Open public services are going to mean you in control.

No more take what you’re given.

No more like-it-or-lump-it.

Say you’ve got a bad back.

In the old way of doing things, you’d go along to doctor who might send you to a hospital to have a scan and operation.

Now, you can look online and check the hospital out.

If you’re not happy with the performance there, you can choose a different hospital…

…an NHS one or one run independently - anywhere that’s registered as safe and charges the NHS going rate.

Right across public services we’re putting you in charge like never before.

And because we’re doing that, open public services are going to mean, quite simply, more of what you want.

More rigour and crunchy subjects in schools.

More really friendly customer service in hospitals and clinics.

More on-the-ground policing from your local force.

And it’s going to mean less of what you don’t want.

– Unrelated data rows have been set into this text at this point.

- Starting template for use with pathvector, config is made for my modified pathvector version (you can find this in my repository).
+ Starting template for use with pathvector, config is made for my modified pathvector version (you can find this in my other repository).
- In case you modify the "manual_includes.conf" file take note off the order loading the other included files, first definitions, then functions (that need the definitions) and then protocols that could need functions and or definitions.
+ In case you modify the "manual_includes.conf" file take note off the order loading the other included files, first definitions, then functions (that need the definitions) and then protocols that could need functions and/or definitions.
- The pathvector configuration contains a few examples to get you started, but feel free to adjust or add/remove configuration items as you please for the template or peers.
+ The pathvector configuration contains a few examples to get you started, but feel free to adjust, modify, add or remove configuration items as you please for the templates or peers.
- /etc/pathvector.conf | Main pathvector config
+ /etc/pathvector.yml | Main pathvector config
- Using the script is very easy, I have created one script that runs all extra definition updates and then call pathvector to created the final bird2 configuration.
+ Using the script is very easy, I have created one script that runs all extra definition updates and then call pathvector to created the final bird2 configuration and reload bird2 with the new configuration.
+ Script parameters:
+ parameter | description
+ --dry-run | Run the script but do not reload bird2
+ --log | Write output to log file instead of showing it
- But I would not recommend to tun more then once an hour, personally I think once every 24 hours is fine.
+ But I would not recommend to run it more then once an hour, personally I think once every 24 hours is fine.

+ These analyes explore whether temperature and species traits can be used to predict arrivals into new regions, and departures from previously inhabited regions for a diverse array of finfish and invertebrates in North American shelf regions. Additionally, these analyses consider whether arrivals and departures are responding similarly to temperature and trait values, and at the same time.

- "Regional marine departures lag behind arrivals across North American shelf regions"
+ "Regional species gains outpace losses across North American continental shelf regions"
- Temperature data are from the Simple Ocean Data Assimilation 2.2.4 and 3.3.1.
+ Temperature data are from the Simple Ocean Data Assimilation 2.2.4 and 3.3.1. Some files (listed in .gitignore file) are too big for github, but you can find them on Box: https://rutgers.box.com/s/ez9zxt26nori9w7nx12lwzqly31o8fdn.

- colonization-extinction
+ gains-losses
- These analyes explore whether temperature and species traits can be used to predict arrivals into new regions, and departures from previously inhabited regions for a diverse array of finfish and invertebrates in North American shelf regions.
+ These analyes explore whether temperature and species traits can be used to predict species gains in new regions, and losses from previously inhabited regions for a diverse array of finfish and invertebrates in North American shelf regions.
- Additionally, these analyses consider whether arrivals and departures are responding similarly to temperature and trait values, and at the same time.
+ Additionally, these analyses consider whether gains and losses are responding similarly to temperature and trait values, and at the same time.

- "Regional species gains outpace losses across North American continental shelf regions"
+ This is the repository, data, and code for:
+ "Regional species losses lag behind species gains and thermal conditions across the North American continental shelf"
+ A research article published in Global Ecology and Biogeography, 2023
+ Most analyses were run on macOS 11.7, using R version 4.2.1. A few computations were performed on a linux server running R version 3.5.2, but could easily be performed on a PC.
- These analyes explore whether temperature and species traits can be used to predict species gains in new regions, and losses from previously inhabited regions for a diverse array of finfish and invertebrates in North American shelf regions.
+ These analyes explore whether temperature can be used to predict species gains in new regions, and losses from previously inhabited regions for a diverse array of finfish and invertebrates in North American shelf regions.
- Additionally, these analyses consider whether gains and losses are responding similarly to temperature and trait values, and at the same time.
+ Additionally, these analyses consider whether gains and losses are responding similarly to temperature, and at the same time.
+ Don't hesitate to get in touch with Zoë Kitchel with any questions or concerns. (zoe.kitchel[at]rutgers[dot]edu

Less bureaucracy. Less officialdom.

Less hanging on hold for hours waiting for someone else to make a decision about your life.

And most profoundly, open public services are going to mean an end to an old divide in our country.

It won’t just be the rich who get the best services.

Access to excellent hospitals and schools not the privilege of a few…

…but the entitlement of everyone.

In other words, the plans in this white paper are the start of a better, fairer country.


I want to end today by saying this.

Britain has a proud record of pioneering public services.

We led the way on universal education.

We broke new ground on universal healthcare.

We made provisions for the poorest in our society.

We showed the world that in a civilised country, you create opportunities for those who aren’t born with them.

You make safety nets for those who need them.

We have led the way - and we can lead the way again.

In modernising public services…

…in up-dating them.

…in making them the envy of the world.

Creating universal public services was one of the great achievements of the 20th century.

Renewing those services is one of our great challenges in the 21st - and this government is determined to meet it.